It is hard to tell but, Middle has a very large piece of fish he is getting ready to hook.
Just have a look at our dear Middle. That crop could pop!
Notice also how heavy the wings are now. The ospreys will let them droop. I also like to point out the dark down on the chest. The ospreys will have a thermal down underneath their feathers that will help them regulate their temperature.
All is quiet. Two very full ospreys. As I write this, the time is just past 1500 in Port Lincoln. I have not seen another fish come to the nest yet but there will be at least 1 more if not 2 today.
It is so nice to have these three nests progressing along nicely without too much worry of anything untoward happening. Oh, yes, I always say that the fortunes of a nest can turn in an instant – and they can. Thankfully we have no worries about predators, like Eagles, owls, or goshawks, diving down to snatch the chicks out of the nest! Those are constant worries at some nests such as those in Finland and now, of course, at some in the US like Cowlitz PUD where all three ospreys were taken by a Bald Eagle.
Oh, how precious. Indigo walked over to give her little brother a cuddle.
Xavier arrived with the afternoon tea. For a moment I thought that he might get to feed Indigo and Rubus but, no…Diamond arrived. It looked like a Starling but then as Diamond plucked it looked less so. The fact that it took longer to remove the feathers with Rubus getting anxious and walking away to Cilla’s stones indicated that it must have been something larger. Oh, my goodness. When Diamond started feeding the two were jumping and stretching for joy! It was a great feeding.

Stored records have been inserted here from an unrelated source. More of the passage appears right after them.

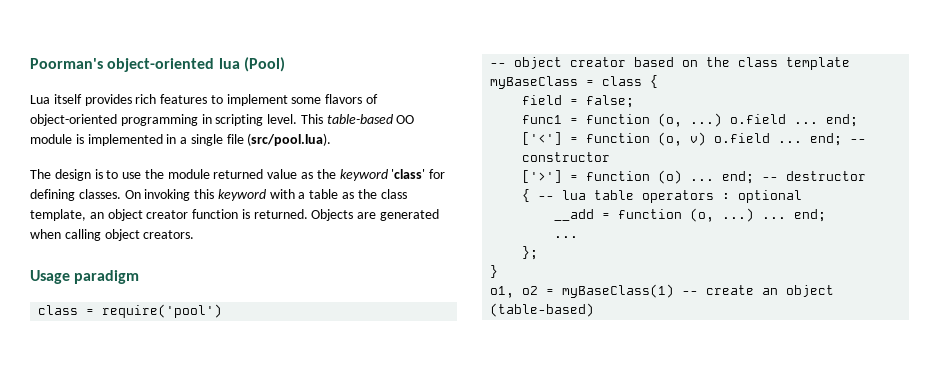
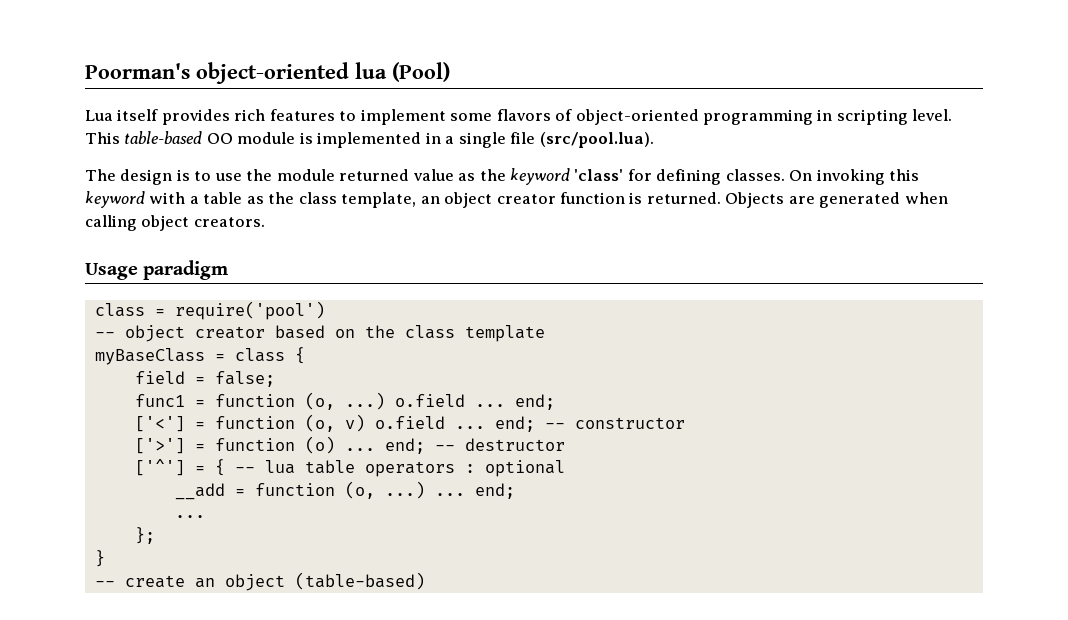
(867, 176) none -> [134,459,205,476] ['^'] =
[490,284,675,298] o1, o2 = myBaseClass(1) -> (105, 558) none

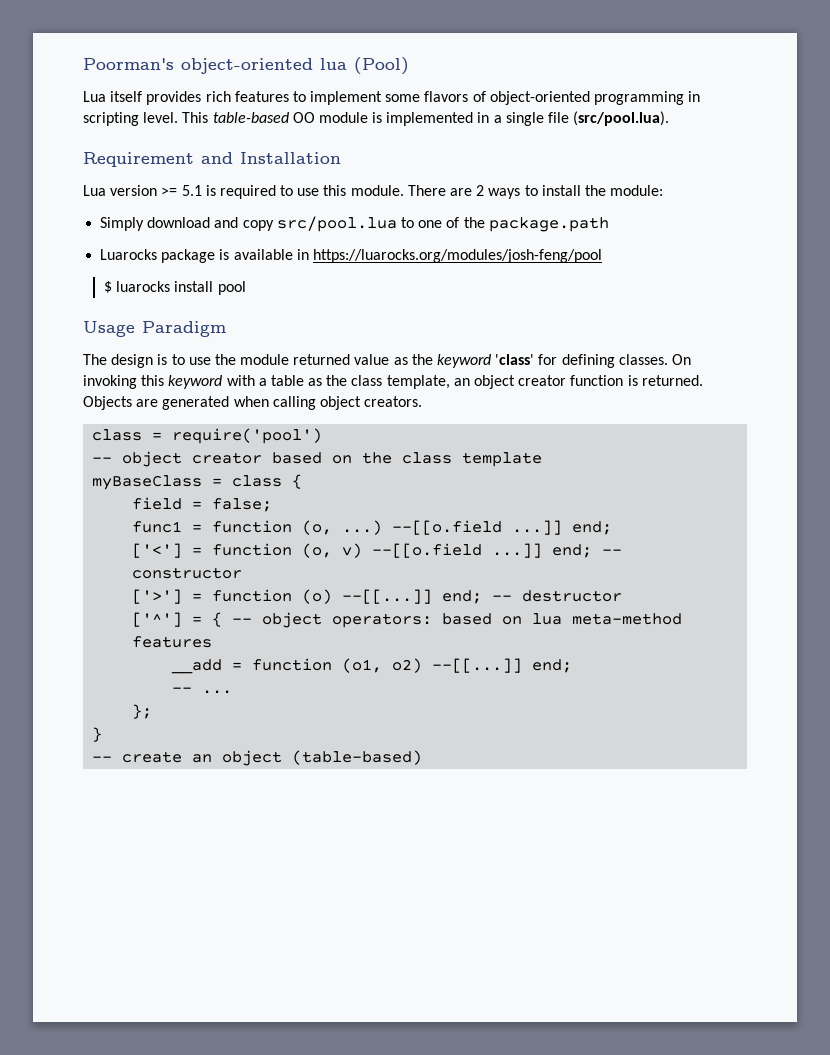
(654, 140) none -> [83,152,341,167] [83,185,664,199] [100,216,609,232] [100,249,602,263] [103,281,246,295] [83,321,226,337] // Requirement and Installation // Lua version >= 5.1 is required to use this module. There are 2 ways to install the module: // Simply download and copy src/pool.lua to one of the package.path // Luarocks package is available in https://luarocks.org/modules/josh-feng/pool // $ luarocks install pool // Usage Paradigm
[85,260,229,280] // Usage paradigm -> (423, 401) none
[394,394,505,407] o.field ... -> [392,520,563,535] --[[o.field ...]]
[374,416,485,429] o.field ... -> [372,543,543,558] --[[o.field ...]]
[344,448,375,451] ... -> [342,589,433,604] --[[...]]
[264,460,565,477] lua table operators : optional -> [262,612,683,628] [132,636,213,648] object operators: based on lua meta-method features
[344,481,515,499] (o, ...) ... end; // -> [342,658,573,673] [172,687,193,693] (o1, o2) --[[...]] end; // --

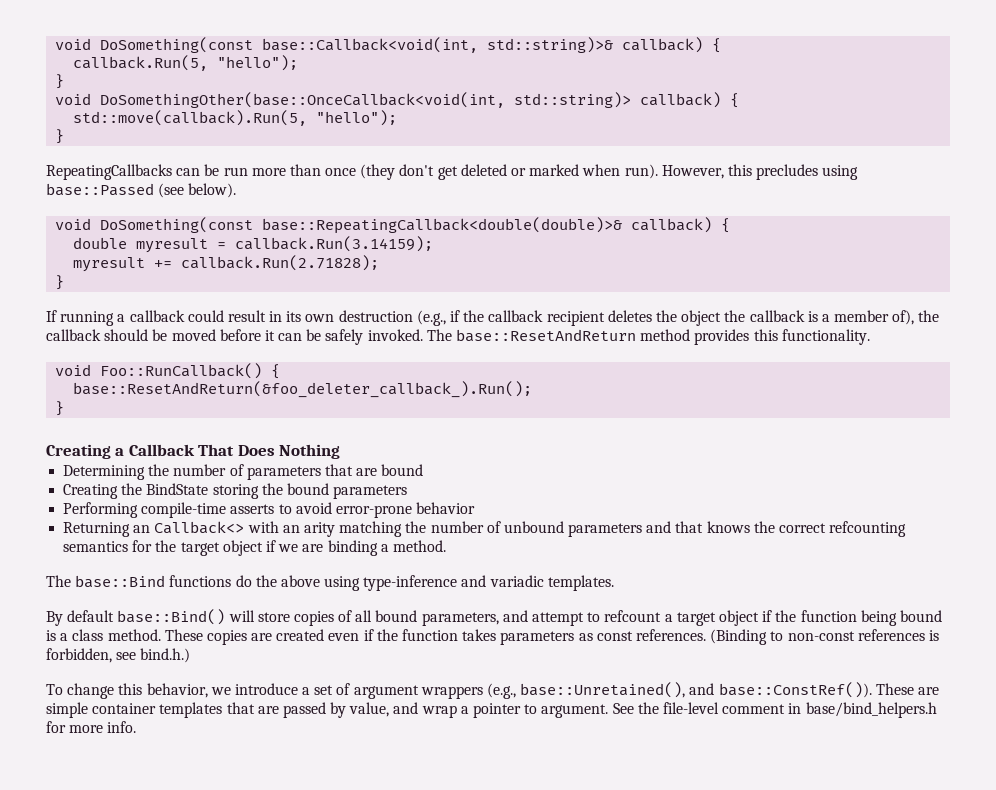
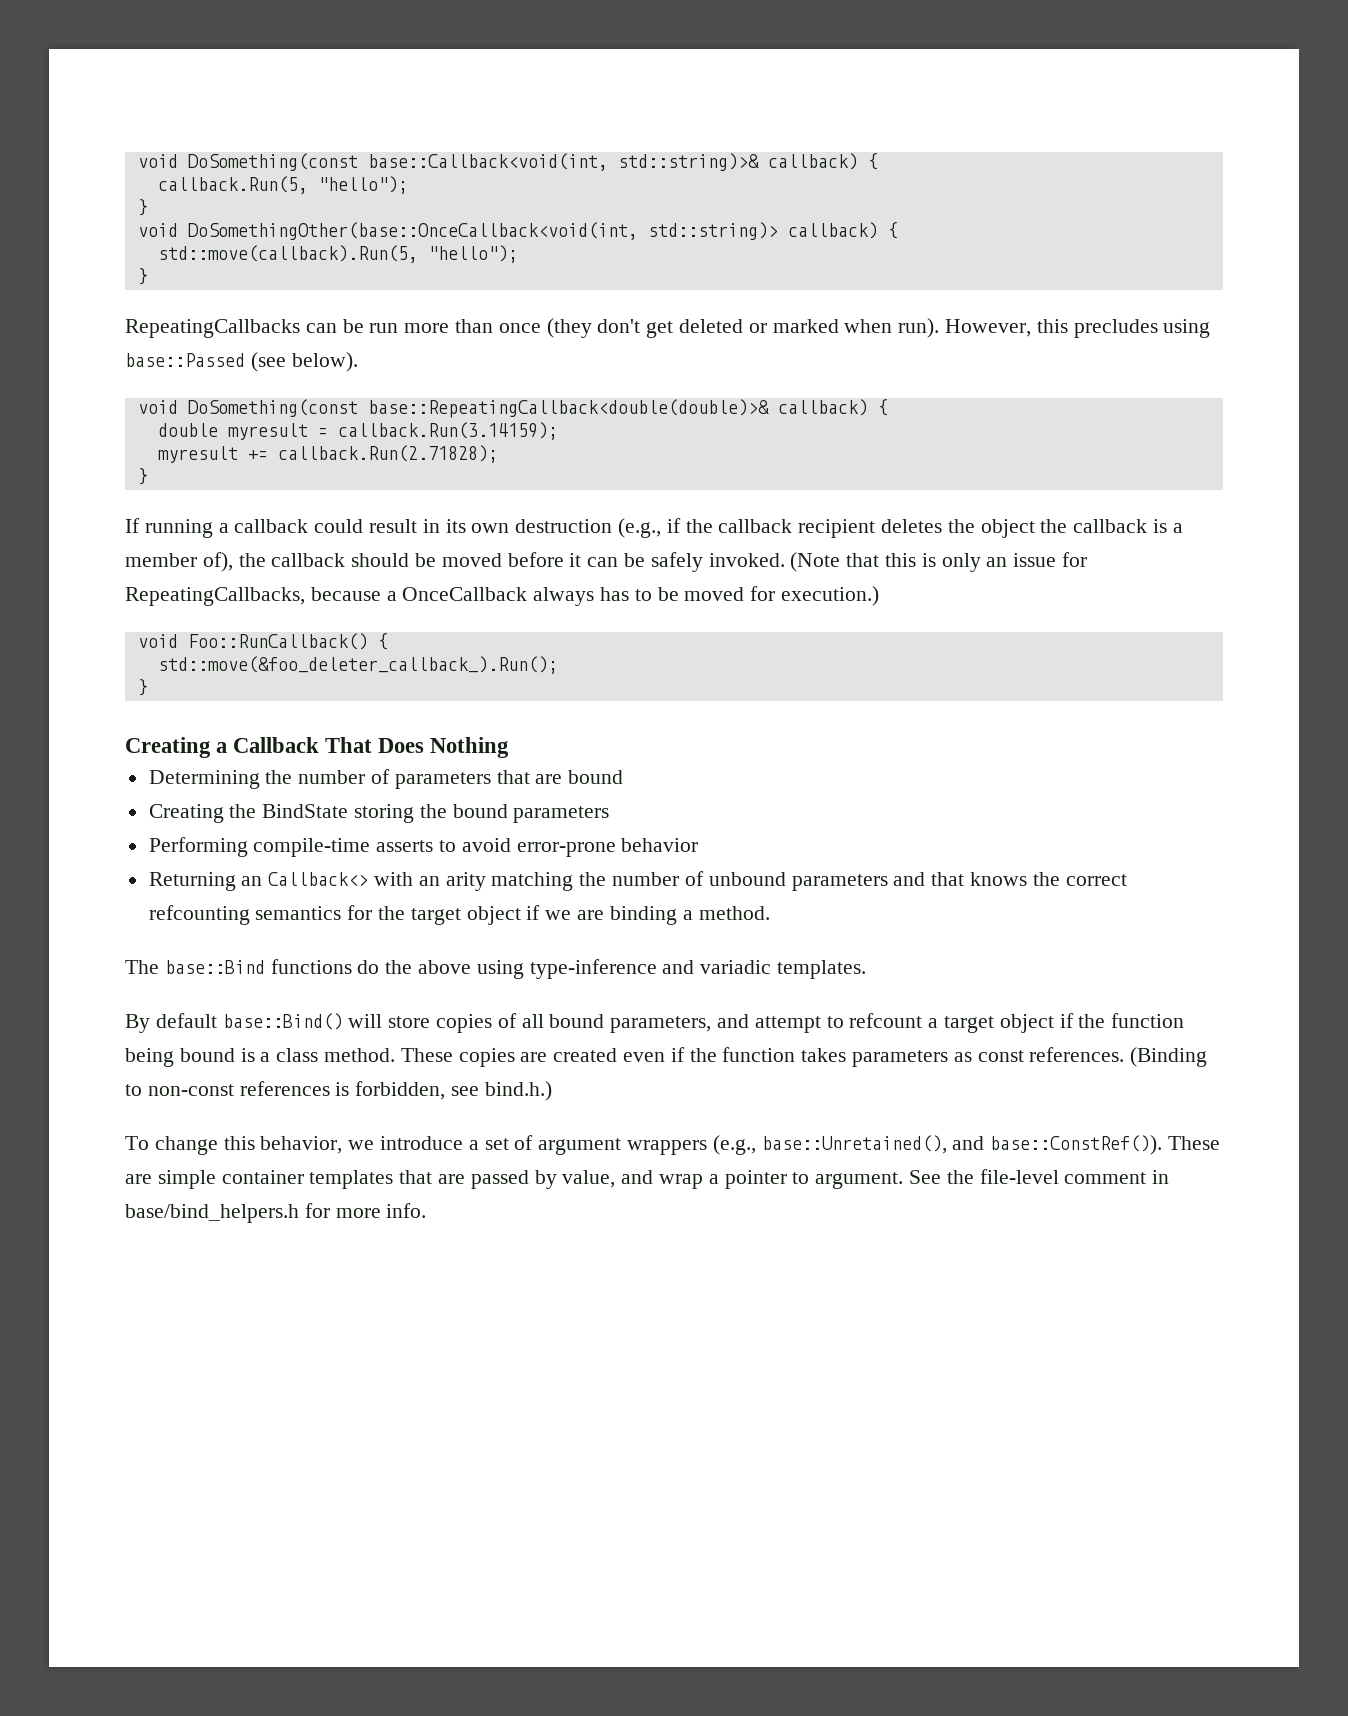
[426,329,870,345] The base::ResetAndReturn method provides this functionality. -> [790,552,1088,572] [125,586,880,606] (Note that this is only an issue for RepeatingCallbacks, because a OnceCallback always has to be moved for execution.)
[73,381,533,398] base::ResetAndReturn(&foo_deleter_callback_).Run(); -> [157,656,558,674] std::move(&foo_deleter_callback_).Run();

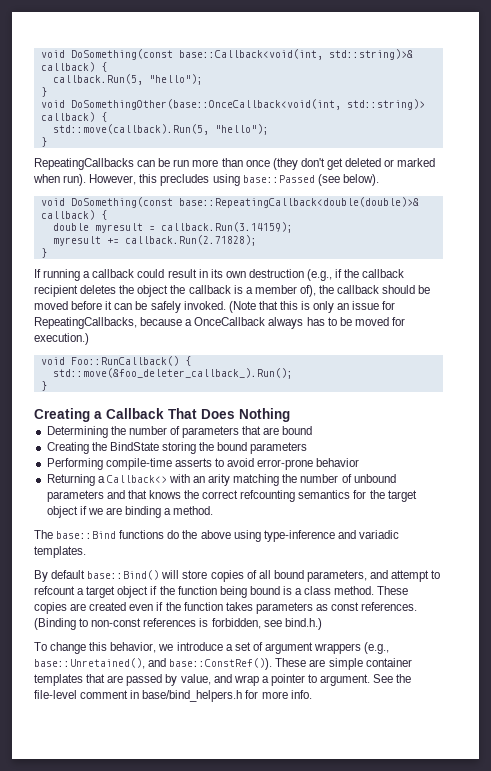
[241,876,263,886] an -> [97,476,105,483] a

Notice that Little Rubus is at the kind of cotton ball stage too…the fluffy white down just hanging on as the juvenile feathers grow underneath. Indigo is doing a lot of preening and if you catch a glimpse of her tail, it is really growing nicely. They are changing almost right before our eyes. It is now Wednesday in Orange and by the weekend we should see some dramatic differences in the plumage of both.
It sure looks like a Starling!
Diamond arrives and takes the prey. Xavier has a last look. Oh, he loves being a Dad and what a wonderful one he is!
Some of you more familiar with the prey available around Orange can probably identify this tea time treat. It looks like a Starling to me but please correct me if it is something larger.
Poor Indigo. Both ‘J’ and I noticed that she let Little Rubus be right up in front. I do wonder about the fright she had with that one Starling head having a lasting impression or lasting fright.
Rubus gets impatient waiting for the plucking to end and walks over and gets on Cilla’s stones. Do you know why the stones are placed where they are? It is so Diamond will have to lay her eggs so the camera can see them, not hidden in the corner.
Rubus has a ferocious appetite! Not to worry. Indigo did get some food!
Notice how Indigo is changing. You can see those beautiful tail feathers and we are now getting a reveal of her back as the soft down comes away from her eyes. She is going to be just a stunner.
Oh, and thankfully, someone caught the morning feed at 367 Collins Street on video! (I am not able to use my video app on this machine…I hope to be able to make video clips for you soon but, for now, we will rely on others!)
Around 1345 at the scrape of the Melbourne Four in the CBD of Melbourne, the parents are on alert. One is calling from the ledge and they seem to be spending time on the ledge protecting the eyases.
Even if there was an intruder about, the Melbourne Four managed another four feedings lasting over ten minutes. They were at 0641 for 17 minutes, 1126 for 11 minutes, 1629 for 12 minutes, and a really big feed at 1855 lasting for 18 minutes. Thank you ‘H’ for all those times.
Other News in Bird World:
One of our favourite Ospreys, Richmond from the San Francisco Whirley Crane nest in the Richmond Shipping Yards, has had to protect his territory from Ravens today.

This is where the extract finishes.